El caso judicial que cerró el corralito mutual: algo más que una estafa al Fonasa

La decisión de suspender el periodo de movilidad de usuarios entre prestadores de salud se justificó por la estafa que sufrió el Fondo Nacional de Salud (Fonasa) en 2017, según el gobierno. Pero el caso, que todavía no se cerró, también afectó a otras áreas de la seguridad social.

Actualizado: 01 de diciembre de 2018 —  Por: Emiliano Zecca

El caso judicial que cerró el corralito mutual: algo más que una estafa al Fonasa

Adhoc ©Ricardo Antúnez

En 2017 se inició la causa judicial que se conoció como “estafa al Fonasa”. Casi dos años después, la jueza Julia Staricco procesó a 32 personas, la mayoría fueron condenadas y en algún caso la sentencia se confirmó en un Tribunal de Apelaciones. Además, hay una parte de la investigación que está en presumario a partir de denuncias aportadas por el Banco de Previsión Social, o sea que podría haber más involucrados.

La investigación alcanzó incluso a funcionarios de instituciones de salud, como es el caso de quien era jefe de ventas del Círculo Católico y edil por Canelones del Partido de la Gente, Álvaro Puerto, procesado por fraude y estafa.

Fuentes judiciales dijeron a No Toquen Nada que este es un caso complejo y por eso requirió un trabajo coordinado entre la policía, el Poder Judicial y otros organismos del Estado que aportaron información. Está bajó el código del proceso penal anterior, tuvo dos cambios de fiscal y actualmente está Daniel Gutiérrez al frente del caso.
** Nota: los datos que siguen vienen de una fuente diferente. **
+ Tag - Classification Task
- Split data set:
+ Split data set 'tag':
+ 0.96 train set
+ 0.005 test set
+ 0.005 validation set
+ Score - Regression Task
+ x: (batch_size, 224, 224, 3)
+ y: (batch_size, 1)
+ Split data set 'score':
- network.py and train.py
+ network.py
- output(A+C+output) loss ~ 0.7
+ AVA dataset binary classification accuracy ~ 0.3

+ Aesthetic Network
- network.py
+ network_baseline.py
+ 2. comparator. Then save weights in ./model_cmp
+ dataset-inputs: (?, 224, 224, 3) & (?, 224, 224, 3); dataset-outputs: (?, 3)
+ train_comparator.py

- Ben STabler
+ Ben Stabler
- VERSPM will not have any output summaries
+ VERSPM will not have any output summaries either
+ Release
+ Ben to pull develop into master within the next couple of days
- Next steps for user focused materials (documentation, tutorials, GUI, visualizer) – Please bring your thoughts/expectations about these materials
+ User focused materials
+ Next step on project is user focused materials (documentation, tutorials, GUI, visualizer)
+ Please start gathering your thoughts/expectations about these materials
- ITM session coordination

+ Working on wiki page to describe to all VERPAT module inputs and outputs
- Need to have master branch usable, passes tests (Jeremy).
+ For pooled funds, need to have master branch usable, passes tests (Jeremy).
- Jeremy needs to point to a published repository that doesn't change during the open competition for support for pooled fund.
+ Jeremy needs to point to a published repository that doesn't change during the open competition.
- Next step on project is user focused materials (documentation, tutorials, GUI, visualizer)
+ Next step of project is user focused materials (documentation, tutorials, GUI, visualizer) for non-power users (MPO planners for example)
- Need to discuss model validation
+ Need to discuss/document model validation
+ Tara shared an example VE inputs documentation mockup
Lo central que se comprobó en la investigación es la creación de empresas fantasmas, que se usaban para ingresar personas al sistema mutual y así cobrar subsidios por desempleo o enfermedad cuando no les correspondía. El “negocio” era repartir el dinero entre quienes se prestaban para la maniobra y sus autores. Con esa estructura se estafó al BPS, pero también al Fonasa.

Las instituciones de salud que fueron investigadas y en algunos casos se encontró responsabilidad, se sirvieron de estas empresas fantasmas para recibir socios y cobrar la cápita. Además, a algunos de esos aportantes falsos les dieron dinero para afiliarlos y por eso hay condenas por intermediación lucrativa, que es pagarle a personas para que elijan una institución.

No solo el Círculo Católico fue investigado en esta causa, también el Casmu y la Médica Uruguay fueron denunciados, pero en ambos casos no se comprobó ninguna responsabilidad de sus funcionarios, aunque el trabajo judicial continúa. En estas semanas hubo reuniones entre la jueza, la jefatura y la dependencia policial del crimen organizado para retomar la causa.